I stared at it, a bit incomprehensibly.

"What, you didn't order this?" he asked.

I cracked a bit smile when I realized what it was. I started looking around the box for an identifying label or icon.

"What is it?"

"It's my new laptop." I looked up at him. "It's a MAC!"

He looked at the box, looked at me. Obviously he didn't care if it was a Mac or not.

"What are you waiting for? Open it!"

Since I happened to be unpacking a (tractor trailer) truck's worth of bins and such, I had everything necessary to open this quaint little box. Zip-zip, tape cut, popped open the lid.

A silver colored (no, aluminum colored) laptop sat there, hidden by a box. We both peered inside.


It's like we'd never seen a computer before.

I closed the box. We looked up at each other.

"Have a good day!"

And the UPS guy left.

Grinning, I put the box by the counter. A couple hours later the missus dropped by and picked up the box. She wanted to check it out at work. She powered it on but once the registration stuff started, she shut down. She figured that I'd want to do all that.

So... I will. While I do some laundry and other stuff, I'll be setting up the new MacBook.


Friday, October 02, 2009

Interbike 2009 - Power - Speedplay/MetriGear

Before Interbike 2009 I specifically thought about checking out these mysterious powermeter pedals based on the Speedplay pedals.

Well, with the help of the Speedplay folks (a grin and "Yeah, they're over there"), I found them, way over in the smaller booths.

The first thing I learned is that they're not "the Speedplay powermeter pedals", the pedals are actually called the Vector, and the company developing them is MetriGear.

One of the important MetriGear guys shows an Interbike attendee the pedals.

They had a pair of pedals mounted to a stationary crank thing. You could step on them and watch the lines wiggle. It reminded me of the earthquake display at the Museum of Natural History in New York I saw when visiting there a while back. After jumping up and down on it with a friend, we convinced some amused (foreign) spectators to help us get the needle really going.

The four of us jumped and laughed. It worked, and we all walked away knowing we got the lines waaaay up there.

Anyway, after the NYC thing, getting on the MetriGear pedal thing seemed, well, unnecessary. I believe it worked so I didn't need to step on them.

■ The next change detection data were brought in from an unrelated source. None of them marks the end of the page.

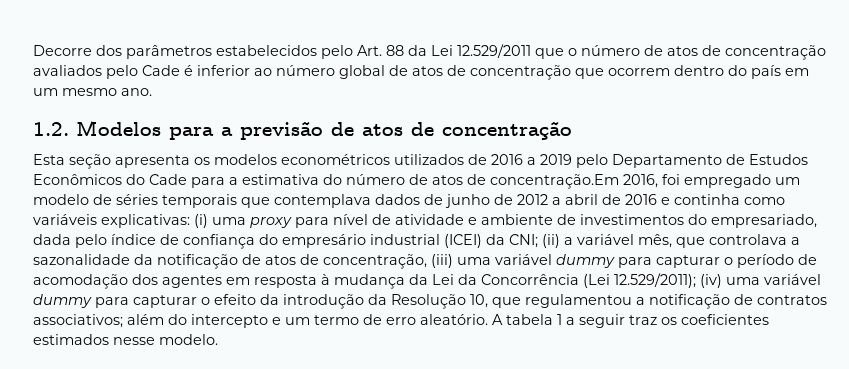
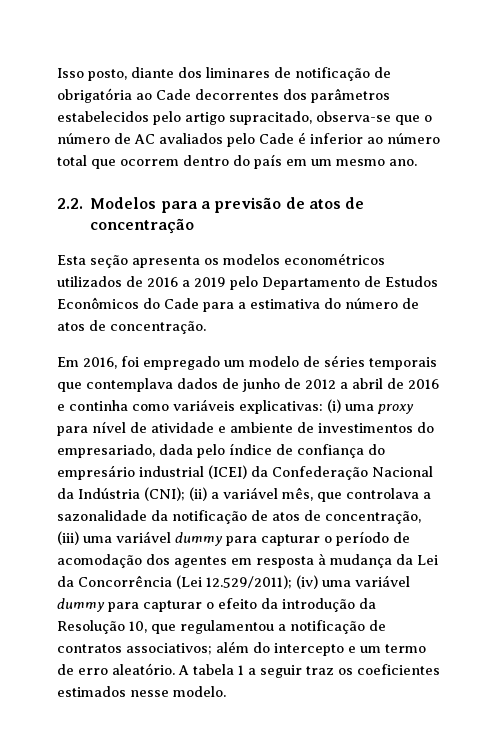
- Decorre dos parâmetros estabelecidos pelo Art. 88 da Lei 12.529/2011 que o número de atos de concentração avaliados pelo Cade é inferior ao número global de atos de concentração que ocorrem dentro do país em um mesmo ano.
+ Isso posto, diante dos liminares de notificação de obrigatória ao Cade decorrentes dos parâmetros estabelecidos pelo artigo supracitado, observa-se que o número de AC avaliados pelo Cade é inferior ao número total que ocorrem dentro do país em um mesmo ano.
- 1.2. Modelos para a previsão de atos de concentração
+ 2.2. Modelos para a previsão de atos de concentração
- Esta seção apresenta os modelos econométricos utilizados de 2016 a 2019 pelo Departamento de Estudos Econômicos do Cade para a estimativa do número de atos de concentração.Em 2016, foi empregado um modelo de séries temporais que contemplava dados de junho de 2012 a abril de 2016 e continha como variáveis explicativas:
+ Esta seção apresenta os modelos econométricos utilizados de 2016 a 2019 pelo Departamento de Estudos Econômicos do Cade para a estimativa do número de atos de concentração.
+ Em 2016, foi empregado um modelo de séries temporais que contemplava dados de junho de 2012 a abril de 2016 e continha como variáveis explicativas:
- (i) uma proxy para nível de atividade e ambiente de investimentos do empresariado, dada pelo índice de confiança do empresário industrial (ICEI) da CNI;
+ (i) uma proxy para nível de atividade e ambiente de investimentos do empresariado, dada pelo índice de confiança do empresário industrial (ICEI) da Confederação Nacional da Indústria (CNI);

The backside of the crank, with the battery pack.

The whole system (both sides) weighs less than 50 grams, without the pedals. Using the accelerometers the system measures cadence as well, without using any sensor to transmit said data.

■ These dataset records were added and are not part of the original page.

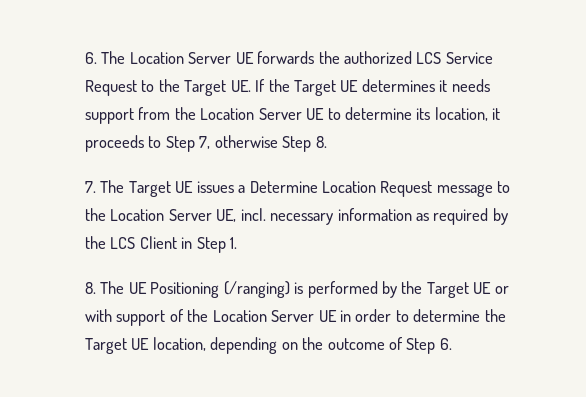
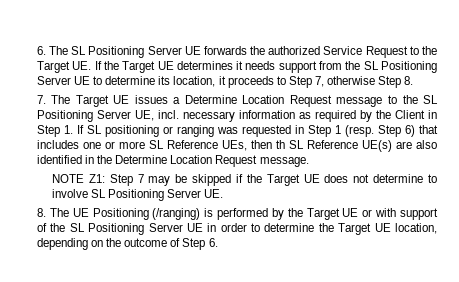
- 6. The Location Server UE forwards the authorized LCS Service Request to the Target UE. If the Target UE determines it needs support from the Location Server UE to determine its location, it proceeds to Step 7, otherwise Step 8.
+ 6. The SL Positioning Server UE forwards the authorized Service Request to the Target UE. If the Target UE determines it needs support from the SL Positioning Server UE to determine its location, it proceeds to Step 7, otherwise Step 8.
- 7. The Target UE issues a Determine Location Request message to the Location Server UE, incl. necessary information as required by the LCS Client in Step 1.
+ 7. The Target UE issues a Determine Location Request message to the SL Positioning Server UE, incl. necessary information as required by the Client in Step 1. If SL positioning or ranging was requested in Step 1 (resp. Step 6) that includes one or more SL Reference UEs, then th SL Reference UE(s) are also identified in the Determine Location Request message.
+ NOTE Z1: Step 7 may be skipped if the Target UE does not determine to involve SL Positioning Server UE.
- 8. The UE Positioning (/ranging) is performed by the Target UE or with support of the Location Server UE in order to determine the Target UE location, depending on the outcome of Step 6.
+ 8. The UE Positioning (/ranging) is performed by the Target UE or with support of the SL Positioning Server UE in order to determine the Target UE location, depending on the outcome of Step 6.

Pedal, force sensor, wireless system, antenna and battery pack

One side talks to another, and that other side then talks to any Ant+ Sport head unit. That means you can use it with the new Joules, SRM, Garmin, Qollector, and so on and so forth. Right now there are no head units that display separate power for the two sides, but that would be a possibility for the future.

A pretty picture of the pedal

The system is accurate within a claimed +/- 1.5%. That's a lower number than the other power units. I can't verify the accuracy of that number, but I'm sure that someone will eventually test them all, if they aren't already doing it now.

How it started

They want to get the pedals out the first quarter of 2010, with a retail price of $1000 for a pair, including the pedals.

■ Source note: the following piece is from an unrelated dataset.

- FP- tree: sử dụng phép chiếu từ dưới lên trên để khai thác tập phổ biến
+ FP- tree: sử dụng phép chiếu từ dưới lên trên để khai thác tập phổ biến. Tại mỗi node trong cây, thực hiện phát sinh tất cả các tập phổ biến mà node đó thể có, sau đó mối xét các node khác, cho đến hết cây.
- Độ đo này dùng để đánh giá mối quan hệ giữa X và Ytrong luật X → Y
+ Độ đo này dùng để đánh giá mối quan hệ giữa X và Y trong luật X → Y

This is great if you already use Speedplays.

If you don't?

I asked if the system could be used in other hollow axle pedals, and although the answer wasn't necessarily "No", it wasn't "Yes" either. I figure they want to get the Speedplay system off the ground before they go some other pedals.

As a non-Speedplay person, I won't be using them any time soon, but I think that having pedal based, independent side power meters will be very interesting. You can work on separate sides, you end up with more power readings than a crank or wheel based powermeter, and you can move them from bike to bike pretty easily.

In fact, you could take your whole powermeter set up (power measuring device, head unit) your carry-on or even in your coat pocket.

It may not be what you want (my "ride" in Las Vegas seemed pretty pitiful when I reviewed a short clip I took from the bike), but it'll keep you honest.